**PROBLEM DESCRIPTION:**
Only the lines below starting at the one that contains "for postgres server>" and ending at the one that contains "5. For a development" are to be reproduced, exactly and with both ends kept.

─── DATA LISTING ───

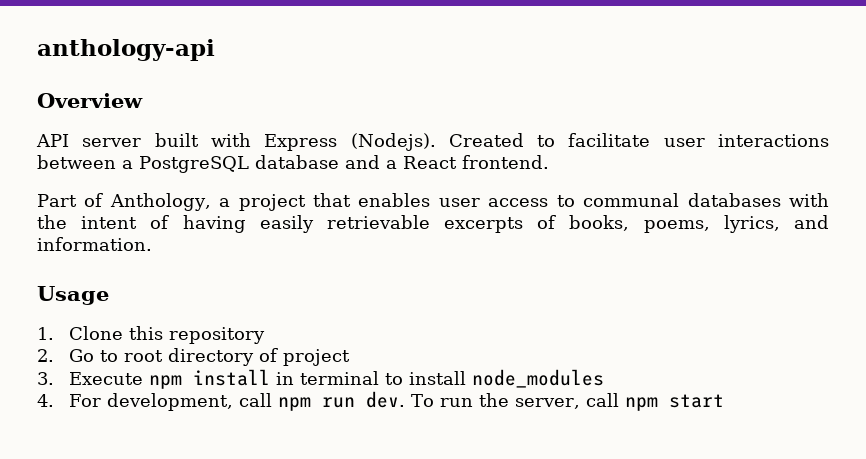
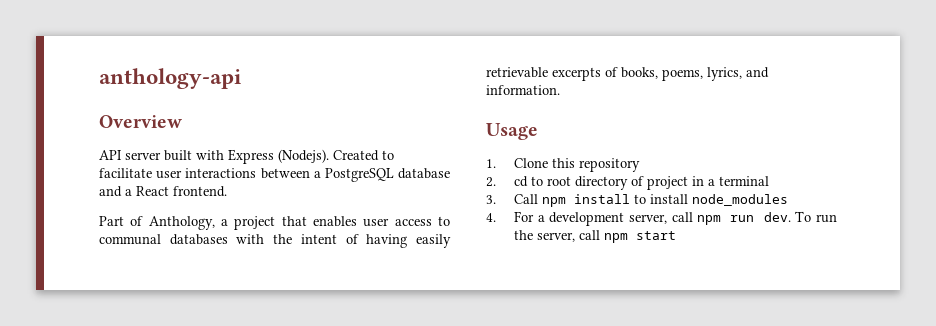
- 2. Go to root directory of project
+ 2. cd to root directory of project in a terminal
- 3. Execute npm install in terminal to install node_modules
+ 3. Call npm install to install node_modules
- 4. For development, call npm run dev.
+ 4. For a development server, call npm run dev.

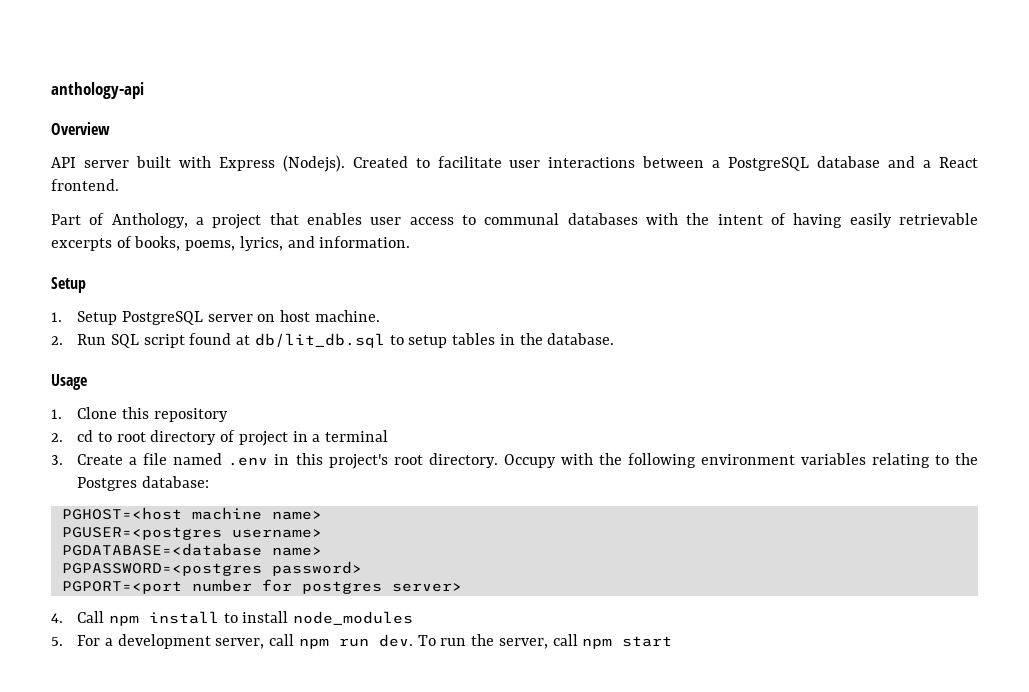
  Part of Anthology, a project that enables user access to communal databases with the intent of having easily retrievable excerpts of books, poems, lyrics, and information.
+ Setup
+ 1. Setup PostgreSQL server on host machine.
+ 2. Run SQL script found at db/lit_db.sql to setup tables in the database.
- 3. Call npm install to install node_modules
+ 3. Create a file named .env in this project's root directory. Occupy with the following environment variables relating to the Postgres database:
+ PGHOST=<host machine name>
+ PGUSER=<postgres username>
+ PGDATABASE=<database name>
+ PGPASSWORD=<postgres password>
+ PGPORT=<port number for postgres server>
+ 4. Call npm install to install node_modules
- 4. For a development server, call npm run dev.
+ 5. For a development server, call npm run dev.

───
─── DATA LISTING ───

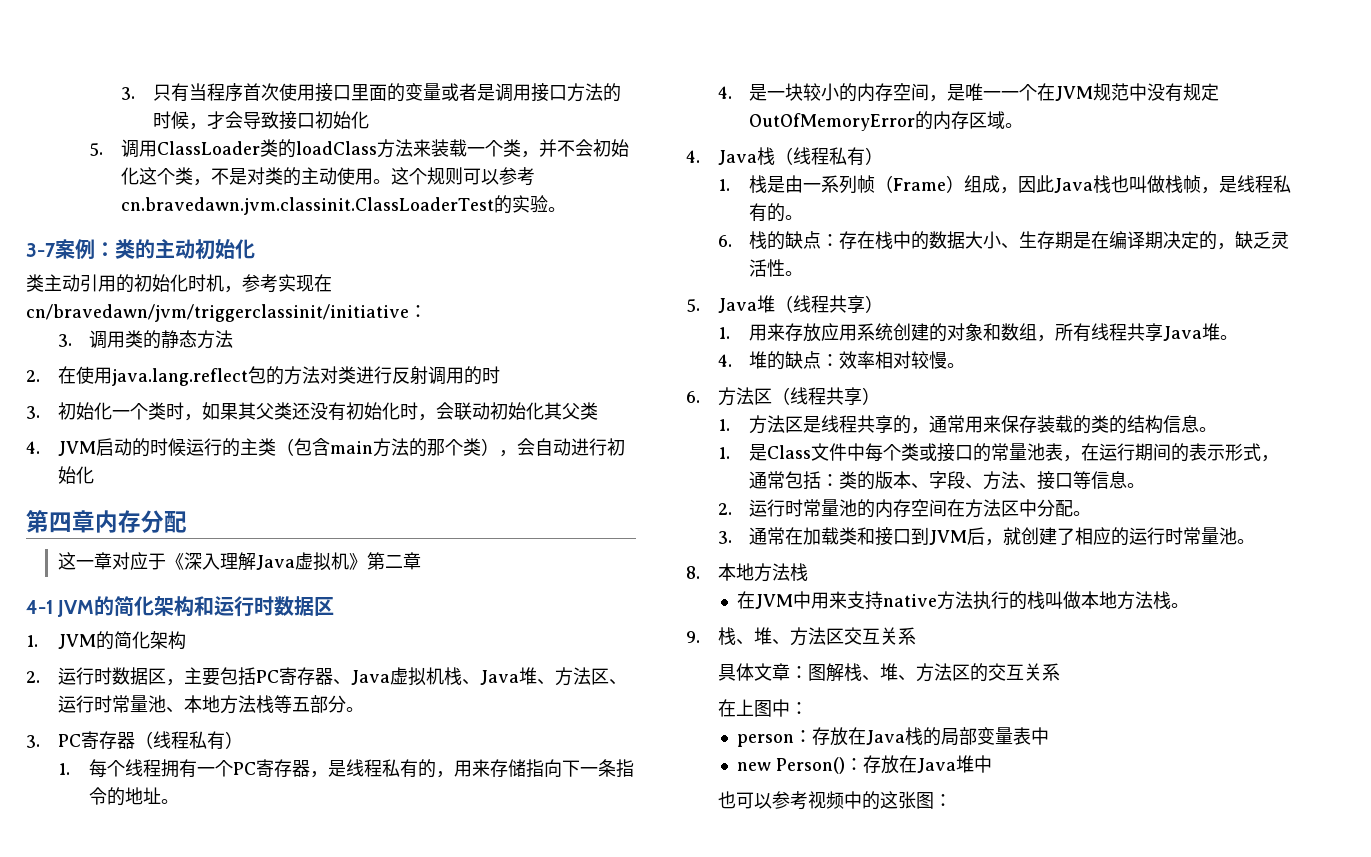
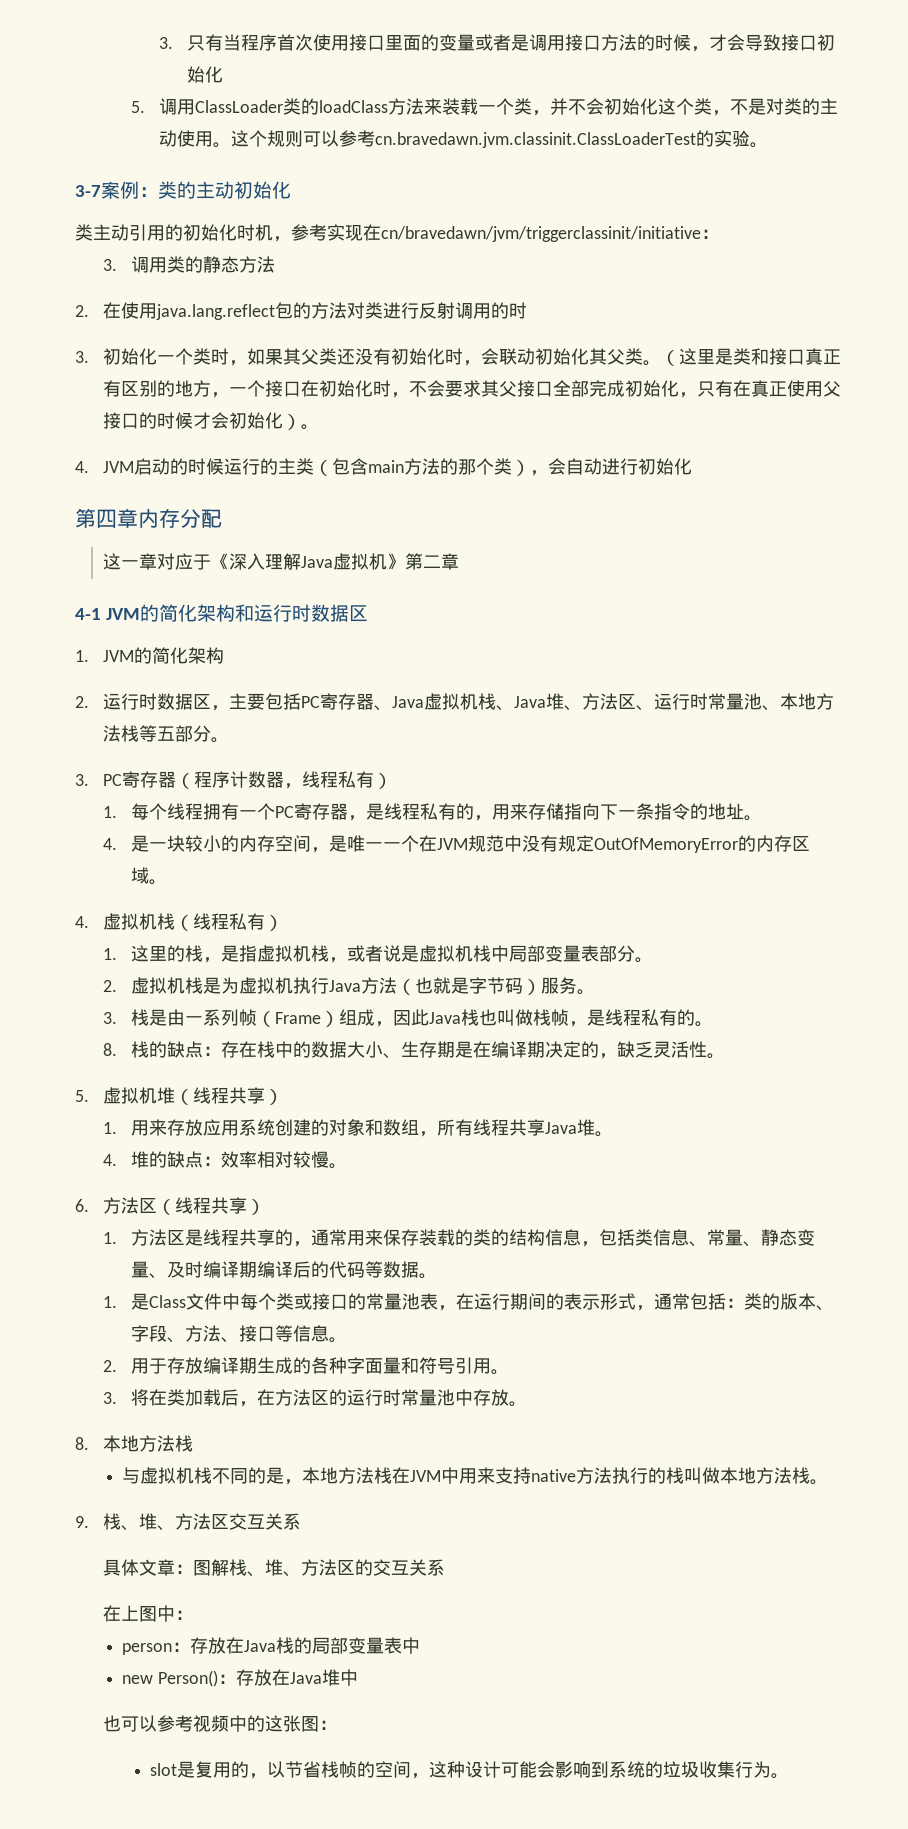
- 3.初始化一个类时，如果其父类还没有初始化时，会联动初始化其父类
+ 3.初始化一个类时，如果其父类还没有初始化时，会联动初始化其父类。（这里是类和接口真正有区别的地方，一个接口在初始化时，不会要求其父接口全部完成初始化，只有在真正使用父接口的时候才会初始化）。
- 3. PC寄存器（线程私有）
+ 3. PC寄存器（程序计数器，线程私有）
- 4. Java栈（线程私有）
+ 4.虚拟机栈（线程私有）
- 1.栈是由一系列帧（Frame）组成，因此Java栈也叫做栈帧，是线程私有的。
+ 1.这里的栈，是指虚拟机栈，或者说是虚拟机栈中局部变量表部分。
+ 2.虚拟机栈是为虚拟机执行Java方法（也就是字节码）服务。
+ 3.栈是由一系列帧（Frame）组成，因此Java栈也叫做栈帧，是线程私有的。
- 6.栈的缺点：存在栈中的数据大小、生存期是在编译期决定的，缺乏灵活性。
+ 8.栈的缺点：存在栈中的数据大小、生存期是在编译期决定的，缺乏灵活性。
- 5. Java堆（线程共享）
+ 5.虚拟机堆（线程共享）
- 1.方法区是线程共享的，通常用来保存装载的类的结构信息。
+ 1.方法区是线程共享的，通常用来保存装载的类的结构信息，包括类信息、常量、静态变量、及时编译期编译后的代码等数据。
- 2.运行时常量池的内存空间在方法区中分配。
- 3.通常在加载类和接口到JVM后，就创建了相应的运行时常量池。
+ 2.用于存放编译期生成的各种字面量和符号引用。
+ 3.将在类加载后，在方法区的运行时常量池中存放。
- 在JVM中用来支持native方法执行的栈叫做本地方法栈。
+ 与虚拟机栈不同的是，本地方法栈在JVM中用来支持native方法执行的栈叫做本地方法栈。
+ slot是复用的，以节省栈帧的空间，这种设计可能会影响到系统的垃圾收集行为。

───

**TASK OUTPUT:**
+ PGPORT=<port number for postgres server>
+ 4. Call npm install to install node_modules
- 4. For a development server, call npm run dev.
+ 5. For a development server, call npm run dev.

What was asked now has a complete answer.